YOUR ASSIGNMENT - Would you please restate every record exactly as written?

··········

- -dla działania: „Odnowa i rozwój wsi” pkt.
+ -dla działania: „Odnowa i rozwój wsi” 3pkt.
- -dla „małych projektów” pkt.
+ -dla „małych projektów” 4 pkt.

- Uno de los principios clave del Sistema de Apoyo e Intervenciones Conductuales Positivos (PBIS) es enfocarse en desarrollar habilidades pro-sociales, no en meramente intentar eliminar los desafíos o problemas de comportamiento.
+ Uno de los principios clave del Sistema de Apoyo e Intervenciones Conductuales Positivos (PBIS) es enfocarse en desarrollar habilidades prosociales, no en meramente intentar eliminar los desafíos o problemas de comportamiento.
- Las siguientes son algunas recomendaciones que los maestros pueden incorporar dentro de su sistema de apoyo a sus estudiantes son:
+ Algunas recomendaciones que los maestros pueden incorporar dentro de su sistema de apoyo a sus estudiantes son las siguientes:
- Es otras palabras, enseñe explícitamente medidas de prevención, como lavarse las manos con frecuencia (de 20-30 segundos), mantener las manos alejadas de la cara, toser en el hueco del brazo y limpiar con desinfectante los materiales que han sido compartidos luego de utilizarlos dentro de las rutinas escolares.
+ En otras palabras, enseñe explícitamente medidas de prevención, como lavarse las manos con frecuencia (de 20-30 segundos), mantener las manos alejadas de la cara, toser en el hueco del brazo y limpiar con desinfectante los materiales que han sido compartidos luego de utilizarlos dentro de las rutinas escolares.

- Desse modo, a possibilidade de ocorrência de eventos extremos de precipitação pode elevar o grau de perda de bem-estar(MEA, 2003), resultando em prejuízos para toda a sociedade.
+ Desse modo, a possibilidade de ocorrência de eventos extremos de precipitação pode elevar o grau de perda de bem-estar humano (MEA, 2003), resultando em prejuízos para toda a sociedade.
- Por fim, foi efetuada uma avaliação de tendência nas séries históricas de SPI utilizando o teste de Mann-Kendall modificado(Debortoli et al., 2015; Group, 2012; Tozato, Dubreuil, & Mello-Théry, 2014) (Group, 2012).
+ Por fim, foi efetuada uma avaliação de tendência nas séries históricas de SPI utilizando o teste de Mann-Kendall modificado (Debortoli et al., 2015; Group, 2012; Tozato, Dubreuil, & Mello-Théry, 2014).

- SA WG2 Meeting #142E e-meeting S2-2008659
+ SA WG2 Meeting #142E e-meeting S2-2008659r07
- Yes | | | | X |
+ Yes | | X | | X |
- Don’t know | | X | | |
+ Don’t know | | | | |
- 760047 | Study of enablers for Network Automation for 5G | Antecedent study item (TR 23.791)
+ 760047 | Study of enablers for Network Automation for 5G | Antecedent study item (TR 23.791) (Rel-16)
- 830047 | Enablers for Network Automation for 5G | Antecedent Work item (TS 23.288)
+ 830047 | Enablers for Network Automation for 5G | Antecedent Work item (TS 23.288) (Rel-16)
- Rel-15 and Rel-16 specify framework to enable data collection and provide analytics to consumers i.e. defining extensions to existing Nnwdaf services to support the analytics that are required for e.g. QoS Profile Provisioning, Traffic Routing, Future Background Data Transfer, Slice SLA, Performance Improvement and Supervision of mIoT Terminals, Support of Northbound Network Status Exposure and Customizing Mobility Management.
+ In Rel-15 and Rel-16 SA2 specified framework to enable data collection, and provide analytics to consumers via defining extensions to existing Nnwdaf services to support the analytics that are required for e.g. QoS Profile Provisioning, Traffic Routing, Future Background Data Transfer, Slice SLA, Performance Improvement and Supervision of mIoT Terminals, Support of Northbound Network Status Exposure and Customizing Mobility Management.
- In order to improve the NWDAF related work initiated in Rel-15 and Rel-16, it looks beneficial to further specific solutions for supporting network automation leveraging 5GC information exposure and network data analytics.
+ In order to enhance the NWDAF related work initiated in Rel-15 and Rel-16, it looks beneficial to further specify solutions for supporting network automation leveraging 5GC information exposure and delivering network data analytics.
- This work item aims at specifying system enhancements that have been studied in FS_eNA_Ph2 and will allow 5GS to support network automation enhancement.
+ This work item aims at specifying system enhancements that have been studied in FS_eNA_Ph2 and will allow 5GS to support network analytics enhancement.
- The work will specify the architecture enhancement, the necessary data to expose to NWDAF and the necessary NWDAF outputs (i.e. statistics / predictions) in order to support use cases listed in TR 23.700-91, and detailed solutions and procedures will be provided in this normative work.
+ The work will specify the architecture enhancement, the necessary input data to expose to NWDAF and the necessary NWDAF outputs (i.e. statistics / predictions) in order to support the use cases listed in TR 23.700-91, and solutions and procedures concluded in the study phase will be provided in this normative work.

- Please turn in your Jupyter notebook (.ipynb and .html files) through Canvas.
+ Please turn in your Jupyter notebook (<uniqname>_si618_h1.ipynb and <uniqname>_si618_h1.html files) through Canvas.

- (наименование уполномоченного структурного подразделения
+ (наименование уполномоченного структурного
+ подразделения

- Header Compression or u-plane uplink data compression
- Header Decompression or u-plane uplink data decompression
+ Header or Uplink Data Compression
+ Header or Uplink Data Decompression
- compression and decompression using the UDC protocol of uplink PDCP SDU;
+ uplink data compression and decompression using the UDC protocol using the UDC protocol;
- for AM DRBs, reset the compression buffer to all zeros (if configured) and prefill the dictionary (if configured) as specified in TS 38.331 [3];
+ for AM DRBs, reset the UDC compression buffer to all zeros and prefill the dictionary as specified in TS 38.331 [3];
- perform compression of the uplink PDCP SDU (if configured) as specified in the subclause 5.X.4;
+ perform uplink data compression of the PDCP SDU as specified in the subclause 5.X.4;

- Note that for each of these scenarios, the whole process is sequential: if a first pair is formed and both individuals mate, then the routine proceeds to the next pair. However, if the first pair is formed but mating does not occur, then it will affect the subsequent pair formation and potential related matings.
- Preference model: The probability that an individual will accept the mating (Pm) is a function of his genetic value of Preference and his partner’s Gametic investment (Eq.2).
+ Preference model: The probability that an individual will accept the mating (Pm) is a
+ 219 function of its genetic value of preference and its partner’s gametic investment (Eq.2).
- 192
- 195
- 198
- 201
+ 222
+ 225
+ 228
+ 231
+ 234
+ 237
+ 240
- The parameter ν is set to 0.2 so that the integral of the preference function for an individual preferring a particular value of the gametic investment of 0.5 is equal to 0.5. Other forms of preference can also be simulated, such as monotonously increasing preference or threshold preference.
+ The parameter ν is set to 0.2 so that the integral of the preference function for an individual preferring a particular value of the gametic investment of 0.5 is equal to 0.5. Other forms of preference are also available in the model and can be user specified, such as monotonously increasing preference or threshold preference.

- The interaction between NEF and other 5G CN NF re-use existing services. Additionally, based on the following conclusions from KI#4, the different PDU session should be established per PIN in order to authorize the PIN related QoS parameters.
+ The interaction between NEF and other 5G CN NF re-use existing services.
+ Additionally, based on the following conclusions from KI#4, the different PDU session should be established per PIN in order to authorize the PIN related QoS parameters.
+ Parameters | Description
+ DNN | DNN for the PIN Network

··········

SOLUTION TO THE EXERCISE -
- -dla działania: „Odnowa i rozwój wsi” pkt.
+ -dla działania: „Odnowa i rozwój wsi” 3pkt.
- -dla „małych projektów” pkt.
+ -dla „małych projektów” 4 pkt.

- Uno de los principios clave del Sistema de Apoyo e Intervenciones Conductuales Positivos (PBIS) es enfocarse en desarrollar habilidades pro-sociales, no en meramente intentar eliminar los desafíos o problemas de comportamiento.
+ Uno de los principios clave del Sistema de Apoyo e Intervenciones Conductuales Positivos (PBIS) es enfocarse en desarrollar habilidades prosociales, no en meramente intentar eliminar los desafíos o problemas de comportamiento.
- Las siguientes son algunas recomendaciones que los maestros pueden incorporar dentro de su sistema de apoyo a sus estudiantes son:
+ Algunas recomendaciones que los maestros pueden incorporar dentro de su sistema de apoyo a sus estudiantes son las siguientes:
- Es otras palabras, enseñe explícitamente medidas de prevención, como lavarse las manos con frecuencia (de 20-30 segundos), mantener las manos alejadas de la cara, toser en el hueco del brazo y limpiar con desinfectante los materiales que han sido compartidos luego de utilizarlos dentro de las rutinas escolares.
+ En otras palabras, enseñe explícitamente medidas de prevención, como lavarse las manos con frecuencia (de 20-30 segundos), mantener las manos alejadas de la cara, toser en el hueco del brazo y limpiar con desinfectante los materiales que han sido compartidos luego de utilizarlos dentro de las rutinas escolares.

- Desse modo, a possibilidade de ocorrência de eventos extremos de precipitação pode elevar o grau de perda de bem-estar(MEA, 2003), resultando em prejuízos para toda a sociedade.
+ Desse modo, a possibilidade de ocorrência de eventos extremos de precipitação pode elevar o grau de perda de bem-estar humano (MEA, 2003), resultando em prejuízos para toda a sociedade.
- Por fim, foi efetuada uma avaliação de tendência nas séries históricas de SPI utilizando o teste de Mann-Kendall modificado(Debortoli et al., 2015; Group, 2012; Tozato, Dubreuil, & Mello-Théry, 2014) (Group, 2012).
+ Por fim, foi efetuada uma avaliação de tendência nas séries históricas de SPI utilizando o teste de Mann-Kendall modificado (Debortoli et al., 2015; Group, 2012; Tozato, Dubreuil, & Mello-Théry, 2014).

- SA WG2 Meeting #142E e-meeting S2-2008659
+ SA WG2 Meeting #142E e-meeting S2-2008659r07
- Yes | | | | X |
+ Yes | | X | | X |
- Don’t know | | X | | |
+ Don’t know | | | | |
- 760047 | Study of enablers for Network Automation for 5G | Antecedent study item (TR 23.791)
+ 760047 | Study of enablers for Network Automation for 5G | Antecedent study item (TR 23.791) (Rel-16)
- 830047 | Enablers for Network Automation for 5G | Antecedent Work item (TS 23.288)
+ 830047 | Enablers for Network Automation for 5G | Antecedent Work item (TS 23.288) (Rel-16)
- Rel-15 and Rel-16 specify framework to enable data collection and provide analytics to consumers i.e. defining extensions to existing Nnwdaf services to support the analytics that are required for e.g. QoS Profile Provisioning, Traffic Routing, Future Background Data Transfer, Slice SLA, Performance Improvement and Supervision of mIoT Terminals, Support of Northbound Network Status Exposure and Customizing Mobility Management.
+ In Rel-15 and Rel-16 SA2 specified framework to enable data collection, and provide analytics to consumers via defining extensions to existing Nnwdaf services to support the analytics that are required for e.g. QoS Profile Provisioning, Traffic Routing, Future Background Data Transfer, Slice SLA, Performance Improvement and Supervision of mIoT Terminals, Support of Northbound Network Status Exposure and Customizing Mobility Management.
- In order to improve the NWDAF related work initiated in Rel-15 and Rel-16, it looks beneficial to further specific solutions for supporting network automation leveraging 5GC information exposure and network data analytics.
+ In order to enhance the NWDAF related work initiated in Rel-15 and Rel-16, it looks beneficial to further specify solutions for supporting network automation leveraging 5GC information exposure and delivering network data analytics.
- This work item aims at specifying system enhancements that have been studied in FS_eNA_Ph2 and will allow 5GS to support network automation enhancement.
+ This work item aims at specifying system enhancements that have been studied in FS_eNA_Ph2 and will allow 5GS to support network analytics enhancement.
- The work will specify the architecture enhancement, the necessary data to expose to NWDAF and the necessary NWDAF outputs (i.e. statistics / predictions) in order to support use cases listed in TR 23.700-91, and detailed solutions and procedures will be provided in this normative work.
+ The work will specify the architecture enhancement, the necessary input data to expose to NWDAF and the necessary NWDAF outputs (i.e. statistics / predictions) in order to support the use cases listed in TR 23.700-91, and solutions and procedures concluded in the study phase will be provided in this normative work.

- Please turn in your Jupyter notebook (.ipynb and .html files) through Canvas.
+ Please turn in your Jupyter notebook (<uniqname>_si618_h1.ipynb and <uniqname>_si618_h1.html files) through Canvas.

- (наименование уполномоченного структурного подразделения
+ (наименование уполномоченного структурного
+ подразделения

- Header Compression or u-plane uplink data compression
- Header Decompression or u-plane uplink data decompression
+ Header or Uplink Data Compression
+ Header or Uplink Data Decompression
- compression and decompression using the UDC protocol of uplink PDCP SDU;
+ uplink data compression and decompression using the UDC protocol using the UDC protocol;
- for AM DRBs, reset the compression buffer to all zeros (if configured) and prefill the dictionary (if configured) as specified in TS 38.331 [3];
+ for AM DRBs, reset the UDC compression buffer to all zeros and prefill the dictionary as specified in TS 38.331 [3];
- perform compression of the uplink PDCP SDU (if configured) as specified in the subclause 5.X.4;
+ perform uplink data compression of the PDCP SDU as specified in the subclause 5.X.4;

- Note that for each of these scenarios, the whole process is sequential: if a first pair is formed and both individuals mate, then the routine proceeds to the next pair. However, if the first pair is formed but mating does not occur, then it will affect the subsequent pair formation and potential related matings.
- Preference model: The probability that an individual will accept the mating (Pm) is a function of his genetic value of Preference and his partner’s Gametic investment (Eq.2).
+ Preference model: The probability that an individual will accept the mating (Pm) is a
+ 219 function of its genetic value of preference and its partner’s gametic investment (Eq.2).
- 192
- 195
- 198
- 201
+ 222
+ 225
+ 228
+ 231
+ 234
+ 237
+ 240
- The parameter ν is set to 0.2 so that the integral of the preference function for an individual preferring a particular value of the gametic investment of 0.5 is equal to 0.5. Other forms of preference can also be simulated, such as monotonously increasing preference or threshold preference.
+ The parameter ν is set to 0.2 so that the integral of the preference function for an individual preferring a particular value of the gametic investment of 0.5 is equal to 0.5. Other forms of preference are also available in the model and can be user specified, such as monotonously increasing preference or threshold preference.

- The interaction between NEF and other 5G CN NF re-use existing services. Additionally, based on the following conclusions from KI#4, the different PDU session should be established per PIN in order to authorize the PIN related QoS parameters.
+ The interaction between NEF and other 5G CN NF re-use existing services.
+ Additionally, based on the following conclusions from KI#4, the different PDU session should be established per PIN in order to authorize the PIN related QoS parameters.
+ Parameters | Description
+ DNN | DNN for the PIN Network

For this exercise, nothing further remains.